Amorcés à la fin de 2021, les travaux ont ainsi permis d’aboutir à une structure salariale renouvelée qui assure une plus grande équité interne, indique la Ville.
«Concrètement, avant la mise en place de la nouvelle structure salariale, les employés cols bleus n’avaient pas une rémunération globale équivalente à celle des employés cols blancs pour des emplois de valeur équivalente, selon la grille de pointage utilisée pour l’évaluation des postes», explique Dominique Beaumont, directrice des communications de La Prairie.

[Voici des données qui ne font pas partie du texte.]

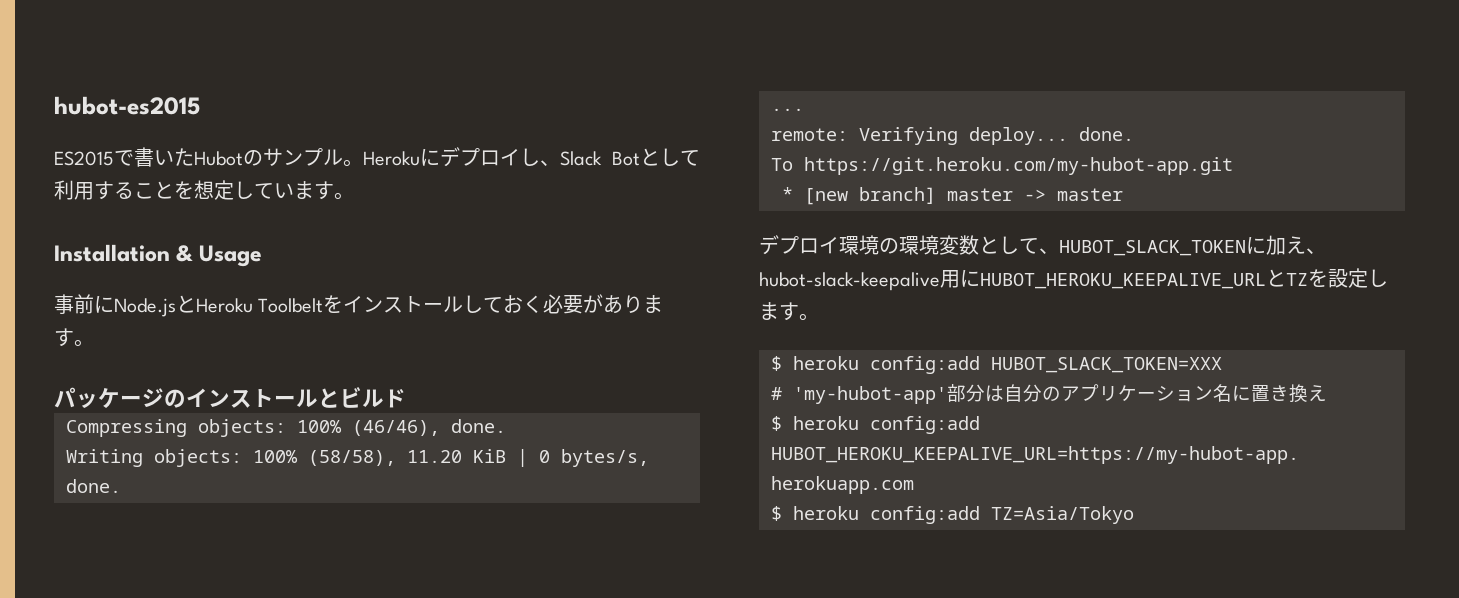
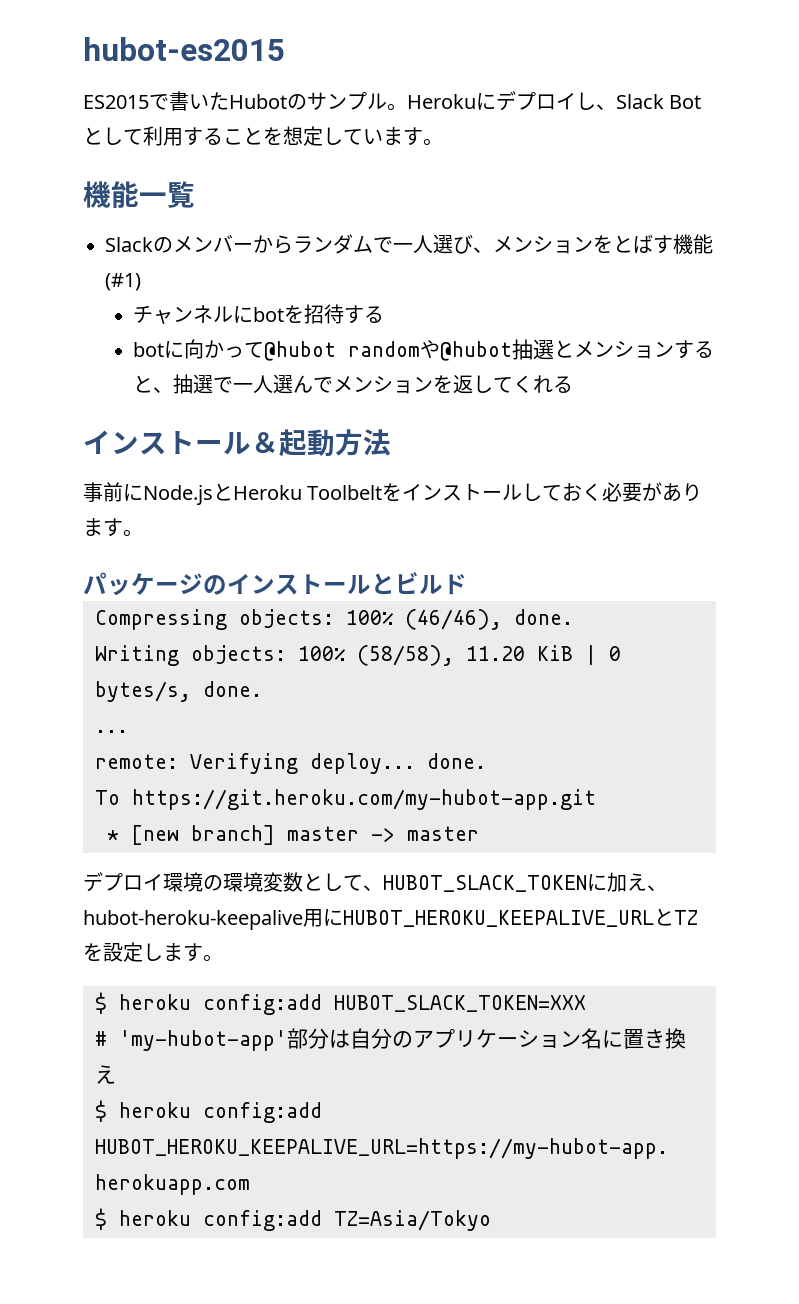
[54,244,262,267] Installation & Usage -> [83,181,195,208] [105,234,713,254] [105,273,141,291] [132,304,384,324] [132,339,714,361] [132,374,573,394] [83,429,391,457] 機能一覧 // Slackのメンバーからランダムで一人選び、メンションをとばす機能(#1) // チャンネルにbotを招待する // botに向かって@hubot randomや@hubot抽選とメンションすると、抽選で一人選んでメンションを返してくれる // インストール＆起動方法
[759,272,940,291] hubot-slack-keepalive -> [83,910,303,930] hubot-heroku-keepalive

L’entente est le fruit d’un processus «mené en collaboration avec les syndicats», écrit la Ville. Une étude de marché externe a aussi été effectuée afin de positionner la Ville de manière concurrentielle par rapport aux municipalités comparables de la région et «d’offrir des conditions salariales avantageuses aux employés».
Portée rétroactive
La nouvelle structure salariale est entrée en vigueur au moment de son adoption, avec une portée rétroactive au 1er janvier 2025.
«Malgré la longueur du processus et les discussions nécessaires pour y parvenir, les parties ont fait preuve d’engagement pour aboutir à une entente équitable et avantageuse. Je tiens donc à remercier tous ceux qui ont contribué à ce dossier», a notamment déclaré le maire Frédéric Galantai.
Rappelons que le conseil municipal aurait pu signer la nouvelle entente à la séance publique d’août, mais a plutôt reporté la décision, à la déception de travailleurs présents.
«Le conseil a pris la décision de reporter cette décision, puisque l’adoption de cette grille salariale va avoir des impacts financiers importants sur le prochain budget de la Ville en 2026. On considère que ce sera au prochain conseil municipal [élu] de faire l’analyse des impacts financiers de la nouvelle grille salariale et de prendre des mesures pour trouver l’équilibre budgétaire», avait alors soutenu M. Galantai.